Terkait dengan persoalan yang terjadi dilapangan saat ini, Fathullah menyebut bahwa hal ini dapat diredam dengan sosialiasi langsung ke masyarakat.
"Harus ada sosialisasi agar masyarakat juga bisa mendukung pemerintah untuk meningkatkan PAD. Ini jika kita bahas PAD-nya. Tapi kalau untuk dibebankan ke masyarakat, Pemko harus bisa memberikan pemahaman lagi," jelasnya.

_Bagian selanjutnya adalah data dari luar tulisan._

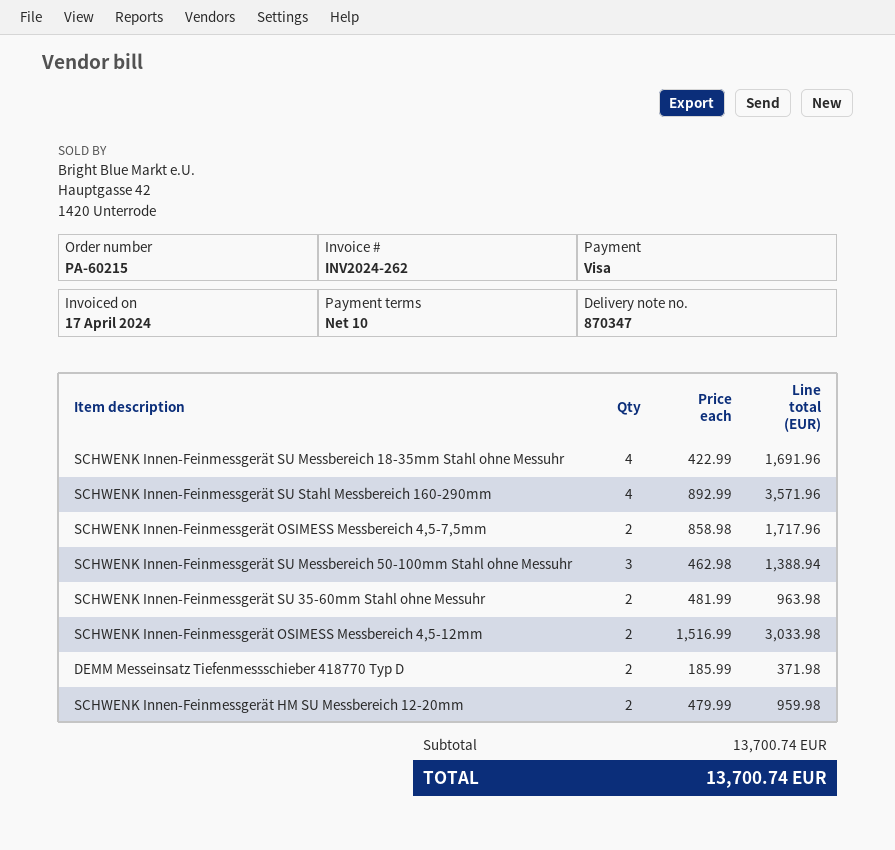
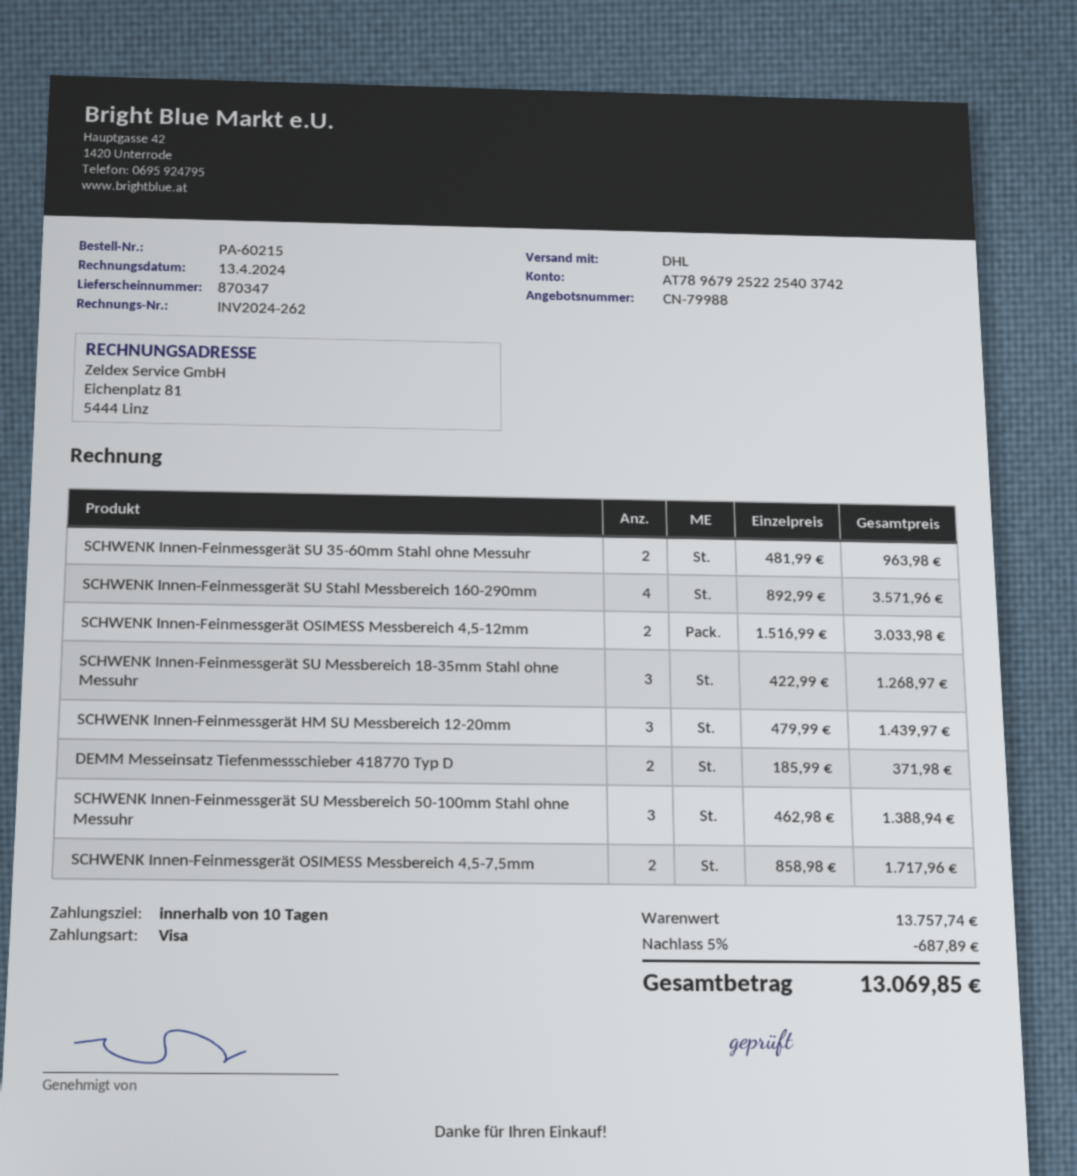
invoice date: 2024-04-17 -> 2024-04-13
SCHWENK Innen-Feinmessgerät SU Messbereich 18-35mm Stahl ohne Messuhr: 4 x 422.99 = 1691.96 -> 3 x 422.99 = 1268.97
SCHWENK Innen-Feinmessgerät HM SU Messbereich 12-20mm: 2 x 479.99 = 959.98 -> 3 x 479.99 = 1439.97
subtotal: 13700.74 -> 13757.74
discount: none -> 5% = 687.89
total: 13700.74 -> 13069.85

Sementara Kepala Dishub Pekanbaru Yuliarso menegaskan, bahwa bersama mitra, pihaknya sudah diikat dalam kontrak kerjasama. Jadi perlu diketahui dalam kerjasama itu ada hak dan kewajiban, ada kedudukan hukum masing-masing.
"Ini harus kami koordinasi kan sesuai dengan aturan yang berlaku. Kita juga tidak mengelola parkir ini seperti yang dulu-dulu. Dulu namanya retribusi namun saat ini menjadi jasa layanan parkir, makanya dikelola dengan sistem BLUD," ucapnya.
Beberapa waktu lalu, Wali Kota Pekanbaru Firdaus menginstruksikan bahwa kebijakan pungutan jasa layanan parkir di toko ritel dan swalayan yang telah membayar pajak parkir untuk dihentikan sementara.
"Setahu kami kalau retribusi itu harian, dan pajak itu bayarnya bisa satu tahun bisa satu bulan. Karena untuk parkir ini ada dua, on street (umum) dan off street (khusus). Semua ada definisinya dalam perundang-undangan tentang lalulintas, dan Perda Pekanbaru," tegas Yuliarso.
Komisi IV Sebut Kontrak Kerja Sama Parkir Langgar Aturan
Sementara itu, Komisi IV DPRD Kota Pekanbaru menemukan kejanggalan dalam pengelolaan parkir tepi jalam umum di Kota Pekanbaru. Di mana Dishub menyerahkan pengelolaan parkir ke PT YSM terhitung sejak 1 September 2021 hingga 10 tahun mendatang.
PT YSM setiap hari menyetorkan uang retribusi layanan parkir ini ke Pemko Pekanbaru melalui UPTD Parkir Dishub sebesar Rp20 juta, dengan potensi 40 miliar untuk satu tahun.
Anggota Komisi IV DPRD Pekanbaru Ruslan Tarigan menjelaskan bahwa kontrak kerja yang dilakukan Pemko Pekanbaru dengan pihak ketiga dalam pengelolan aset daerah di atas 5 miliar harus melakukan kesepakatan dengan legislatif.
Namun, nyatanya kontrak kerja sama ini tidak menerapkan hal tersebut. Ruslan menilai hal ini bagian dari kesalahan yang dilakukan Pemko.
"Ini (perparkiran) melanggar ketentuan yang berlaku, karena setiap aset pemerintah yang asetnya lebih dari Rp5 miliar wajib mempunyai MoU dengan DPRD," jelas Ruslan Tarigan, Selasa (21/9).
Selain itu, lamanya masa kontrak kerja sama antara Pemko Pekanbaru dengan PT YSM diketahui tidak memiliki payung hukum yang membenarkan selama 10 tahun.
Politisi PDI Perjuangan ini menyarankan agar Dishub Pekanbaru mengkaji ulang masa kontrak kerja sama. Ada baiknya, kata Ruslan, kerja sama untuk diberhentikan sementara waktu.
"Sampai ada keputusan yang baru, karena tidak sesuai dengan ketentuan yang berlaku," tegasnya.